Romeo has also written for The New York Times, The Washington Post, National Geographic, Rolling Stone, The Atlantic, The MIT Technology Review, and many other publications. He teaches at the Graduate School of Journalism at the University of California, Berkeley.
Nick Romeo is available to advise your organization via virtual and in-person consulting meetings, interactive workshops and customized keynotes through the exclusive representation of Stern Speakers & Advisors, a division of Stern Strategy Group®.

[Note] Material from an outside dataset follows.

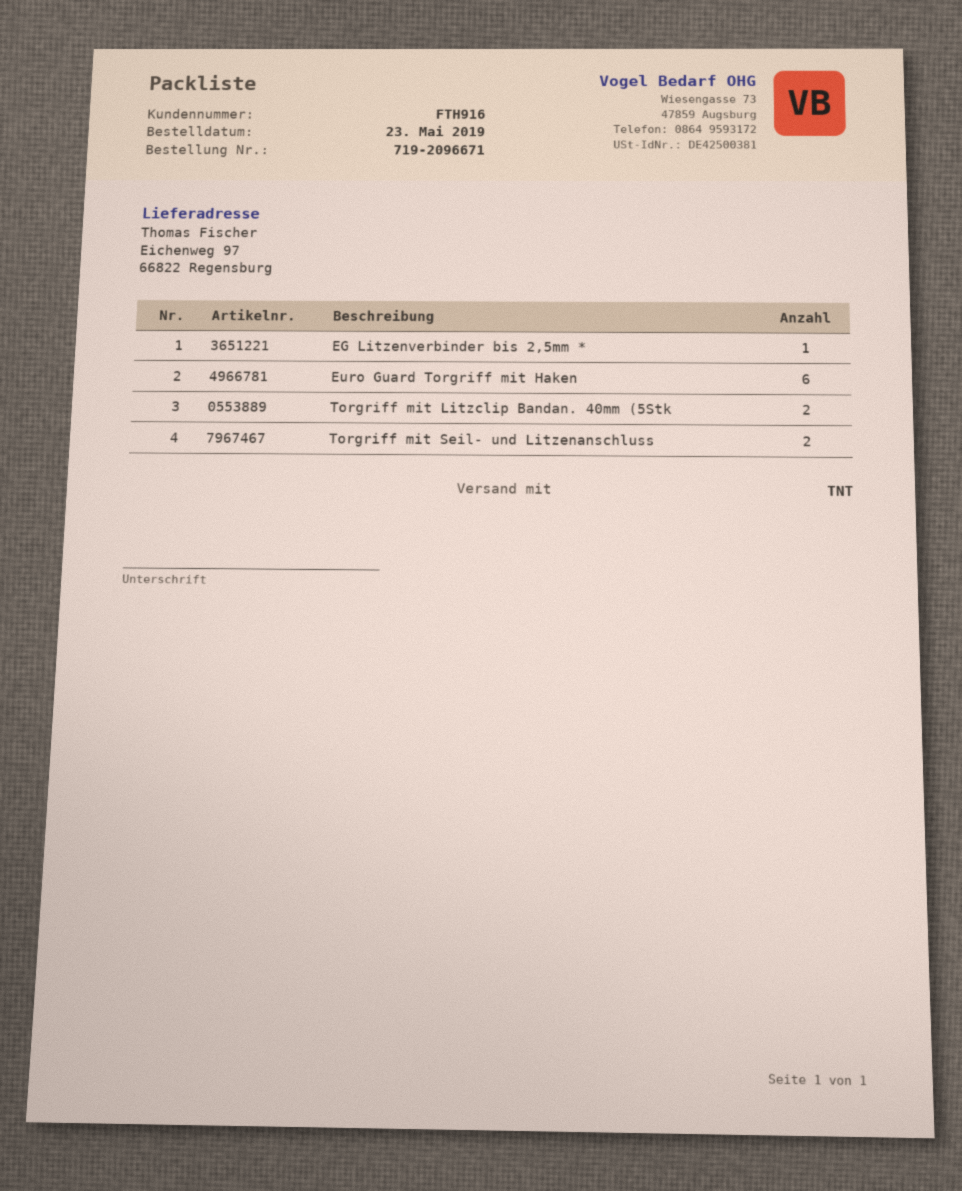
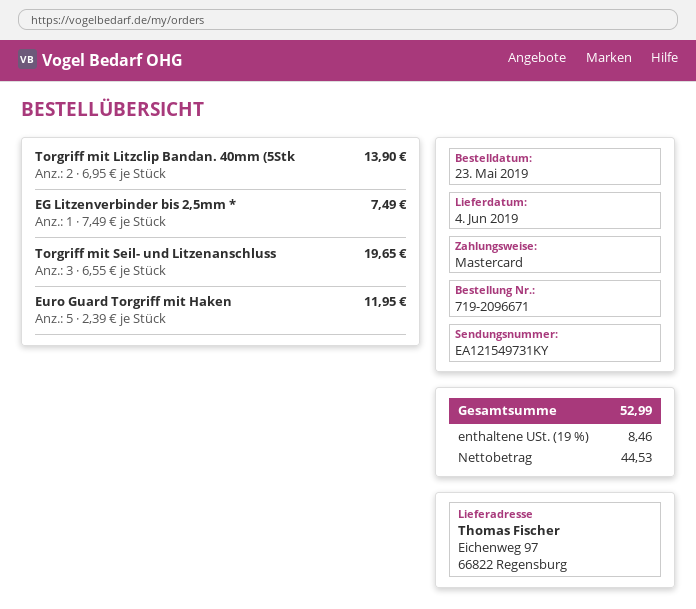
Euro Guard Torgriff mit Haken: 6 -> 5
Torgriff mit Seil- und Litzenanschluss: 2 -> 3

How Much Do Things Really Cost?
What is the true cost of bread, hamburgers, chocolate, coffee, smart phones, international air travel, and everything else our economies produce? Any reasonable answer requires both empirical research and philosophical debate. Many consumer goods have cheap prices but are produced only by causing environmental damage and relying on abusive labor practices. What would the price of such goods be if all of these damages were prevented or remediated?
An emerging framework developed by researchers in The Netherlands provides standardized principles for calculating the true prices of goods. It’s already used by international companies like Tony’s Chocolonely, and many other businesses and policymakers are incorporating true price principles into their decision-making. In this lecture, based on a popular New Yorker story, learn how true prices are calculated, what assumptions are made by different models, and how true prices have the potential to transform our economies, reducing human suffering and protecting the natural world.
What Is a Living Wage?
The concept of a living wage originated in Progressive-Era America, and it’s enjoying a renaissance today. To say that workers deserve to earn enough to afford the basic necessities of life is no longer controversial, and a growing number of businesses of all sizes are making public commitments to paying a living wage. There’s just one problem: people don’t agree on what defines a living wage in the first place.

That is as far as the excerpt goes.